This is a Preview release of the Socket API. As a result, the API is subject to change and the service itself is currently not covered by any SLA or deprecation policy. These characteristics will be evaluated as the API and service moves towards General Availability, but developers should take this into consideration when using the Preview release of Socket API.
App Engine supports outbound sockets using methods from the standard PHP library such as
fsockopen
.
For supported options, calls to
socket_get_option
will return a mock value and calls to
socket_set_option
will be silently ignored. Errors will continue to be raised for unsupported options.
The currently supported options are:
-
SO_KEEPALIVE
-
SO_DEBUG
-
TCP_NODELAY
-
SO_LINGER
-
SO_OOBINLINE
-
SO_SNDBUF
-
SO_RCVBUF
-
SO_REUSEADDR
Limitations and restrictions
App Engine supports sockets without requiring you to import any special App Engine libraries or add any special App Engine code. However, there are certain limitations and behaviors you need to be aware of when using sockets:
- Sockets are available only for paid apps.
- You cannot create a listen socket; you can only create outbound sockets.
- You can only use TCP or UDP; arbitrary protocols are not allowed.
- You cannot bind to specific IP addresses or ports.

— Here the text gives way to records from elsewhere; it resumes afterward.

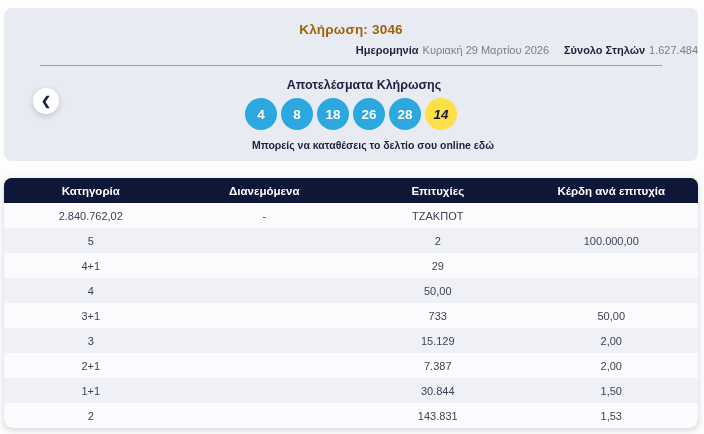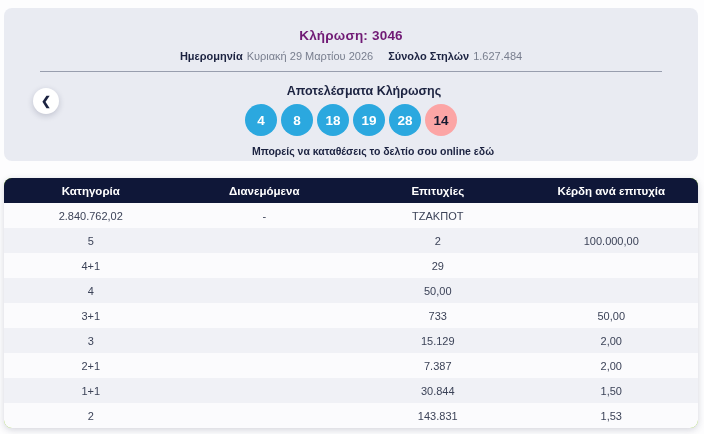--- a/index.html
+++ b/index.html
@@ -14,30 +14,30 @@
   
   .top-card {
     position: absolute;
     left: 4px; top: 8px;
     width: 694px; height: 153px;
     background: #E9EBF2;
     border-radius: 8px;
     text-align: center;
   }
   .draw-title {
-    padding-top: 20px;
+    padding-top: 14px;
     font-size: 13.5px;
     font-weight: bold;
-    color: #701a75;
+    color: #a16207;
     letter-spacing: .2px;
   }
   .meta-line {
     margin-top: 7px;
     display: flex;
-    justify-content: center;
+    justify-content: flex-end;
     gap: 15px;
     font-size: 11px;
     color: #787E8E;
   }
   .meta-line b { color: #1B2240; font-weight: bold; margin-right: 4px; }
   .divider {
     margin: 9px 36px 0;
     border: none;
     border-top: 1px solid #989EAE;
     height: 0;
@@ -57,21 +57,21 @@
   }
   .ball {
     width: 32px; height: 32px;
     border-radius: 50%;
     background: #2BA8DF;
     color: #FFFFFF;
     font-size: 13.5px;
     font-weight: bold;
     display: flex; align-items: center; justify-content: center;
   }
-  .ball.bonus { background: #fca5a5; color: #141A30; }
+  .ball.bonus { background: #fde047; color: #141A30; font-style: italic; }
   .online-line {
     margin-top: 9px;
     font-size: 10.5px;
     font-weight: bold;
     color: #1B2240;
     cursor: pointer;
     padding-left: 44px;
   }
 
   .prev-btn {
@@ -142,21 +142,21 @@
   </div>
 
   <hr class="divider">
 
   <div class="results-title">Αποτελέσματα Κλήρωσης</div>
 
   <div class="balls">
       <span class="ball">4</span>
       <span class="ball">8</span>
       <span class="ball">18</span>
-      <span class="ball">19</span>
+      <span class="ball">26</span>
       <span class="ball">28</span>
       <span class="ball bonus">14</span>
     </div>
 
   <div class="online-line">Μπορείς να καταθέσεις το δελτίο σου online εδώ</div>
 </section>
 
 <button class="prev-btn">
   <span class="chev">❮</span>
 </button>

- Port 25 (SMTP) is blocked; you can still use authenticated SMTP on the submission port 587.
-
Private, broadcast, multicast, and Google IP ranges (except those
whitelisted below), are blocked:
-
Google Public DNS:
8.8.8.8
,8.8.4.4
,2001:4860:4860::8888
,2001:4860:4860::8844
port 53 -
Gmail SMTPS:
smtp.gmail.com
port 465 and 587 -
Gmail POP3S:
pop.gmail.com
port 995 -
Gmail IMAPS:
imap.gmail.com
port 993
-
Google Public DNS:
- Socket descriptors are associated with the App Engine app that created them and are non-transferable (cannot be used by other apps).
- Sockets may be reclaimed after 2 minutes of inactivity; any socket operation keeps the socket alive for a further 2 minutes.
Using sockets with the development server
You can run and test code using sockets on the development server, without using any special command line parameters.